Vaughan also stresses care must be taken not to terrify those having their first taste of an Ashes Test Down Under.
“It’s a fine margin. The one thing you don’t want to do is scare the life out of them. I was there in 2002/03 and the senior pros scared the life out of me, ‘McGrath never bowls a bad ball; Warne’s got 15 deliveries; the crowd are on top of you…’ How am I supposed to play against this lot?
“But it is important they offer realism to the players. It can’t be ultra positive. It can’t be, ‘Oh, it’s great, it’s so enjoyable’ because it’s not. That’s not being real. You’re going there to potentially do something special. The Aussies haven’t lost there in 30-odd years. So realis-tically we’re not under any pressure.
“The crowd will be expecting us to roll over; they’ll expect Mitchell Starc to blow us away. They’ll expect us to look intimidated. Everyone expects us to lose. But can we surprise people? Can we play in a controlled, mature fashion?
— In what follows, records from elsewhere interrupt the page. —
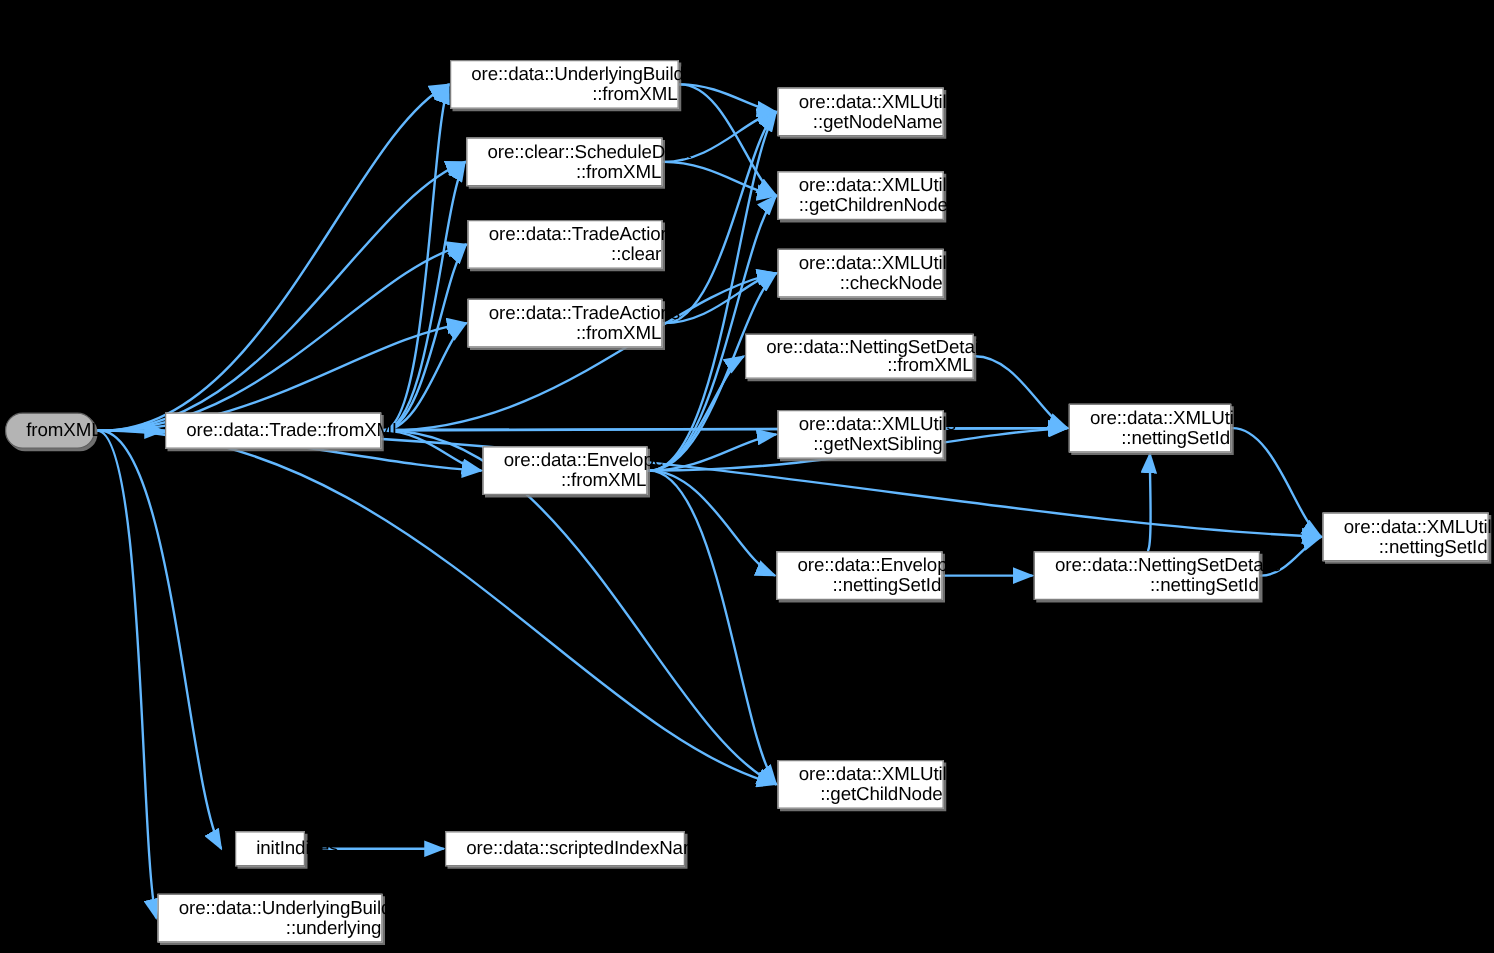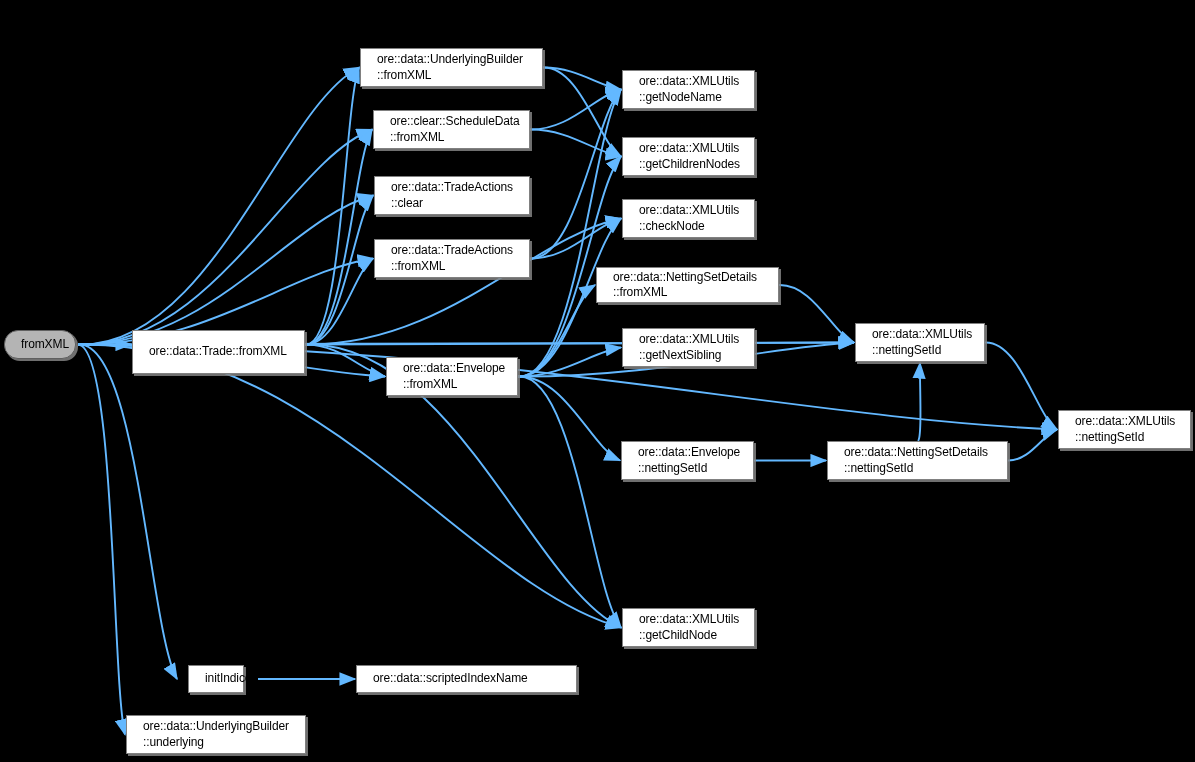"ore::data::UnderlyingBuilder" .gnode { font-size: 12px -> 15px; text-align: left -> right }
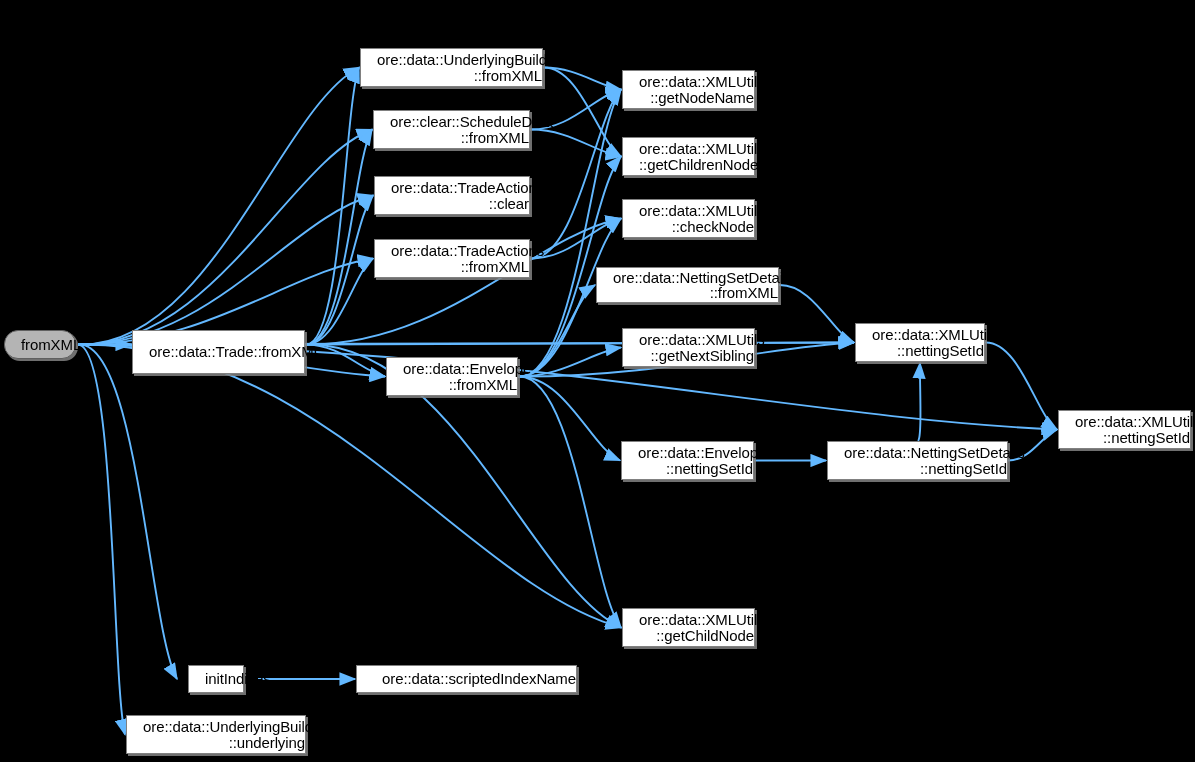"ore::data::Trade::fromXML" div.gnode { height: 44px -> 29px }
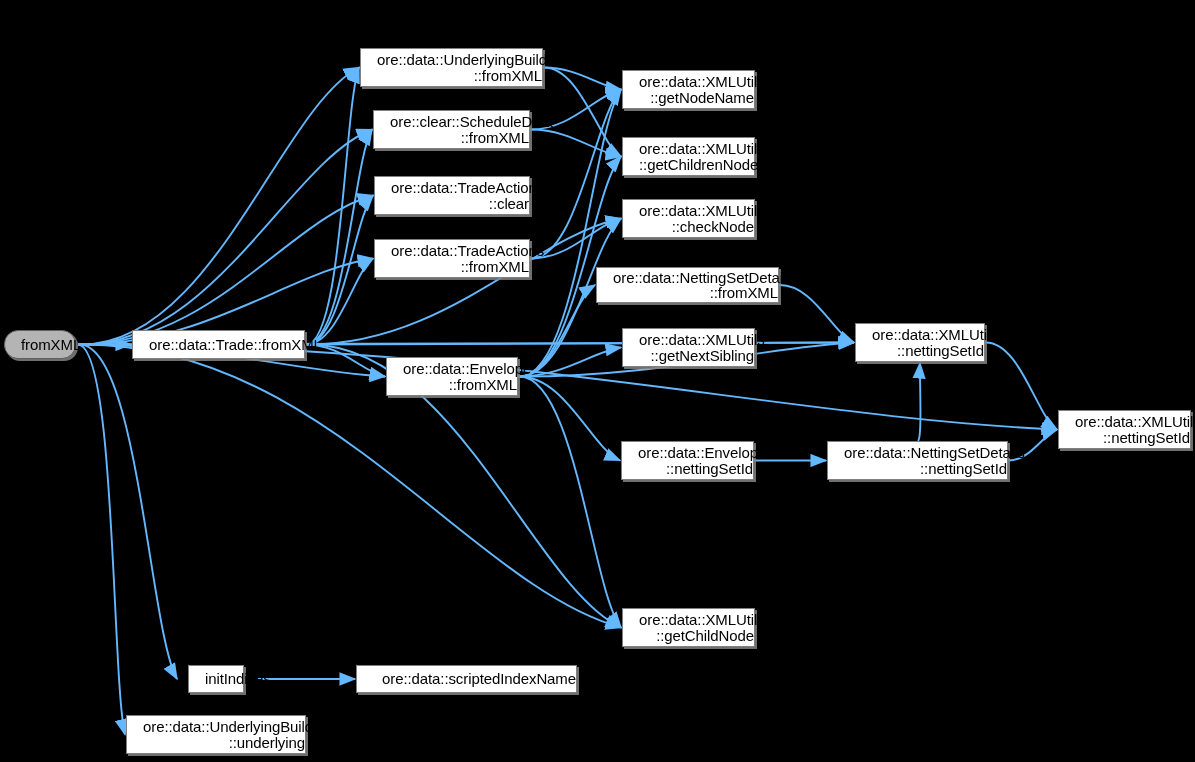"ore::data::scriptedIndexName" div.gnode { width: 221px -> 192px }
That’s what I’ll be looking for.”
And if England can cope with the Brisbane heat, Vaughan believes they stand a real chance of exceeding expectations, as, ultimately, he managed to do on his Ashes debut tour.
Following Australia’s crushing 384- run win in that calamitous first Test, one front-page asked: “Is there anyone left in England who can still play cricket?”
Vaughan showed there was, making three centuries and a total of 633 runs at an average of 63.30.
“It will be tough, it will be hard,” he accepts. “And I am concerned about England’s batting. What they need to realise is you cannot just throw your hands at every delivery. You have to earn the right to get to that next spell, that half-hour period.
“There’s always that thinking when you watch them that they could collapse. But I look at this Australian side; I think Starc is the standout in terms of creating a bit of X-factor. I think Josh Hazlewood will offer that little bit of movement with the new ball. But James Pattinson is a massive loss and England should be able to face that attack.
“They don’t have a Shane Warne where you think he could bowl you a ball at anytime that could be magical.
“There’s nothing, I don’t think, in this Australian attack that you shouldn’t be able to prepare for.”
Maybe so. But, as Vaughan, Harmison and most others contend, it is the question of whether they can prepare for everything else they are bound to face that holds the key to their chances.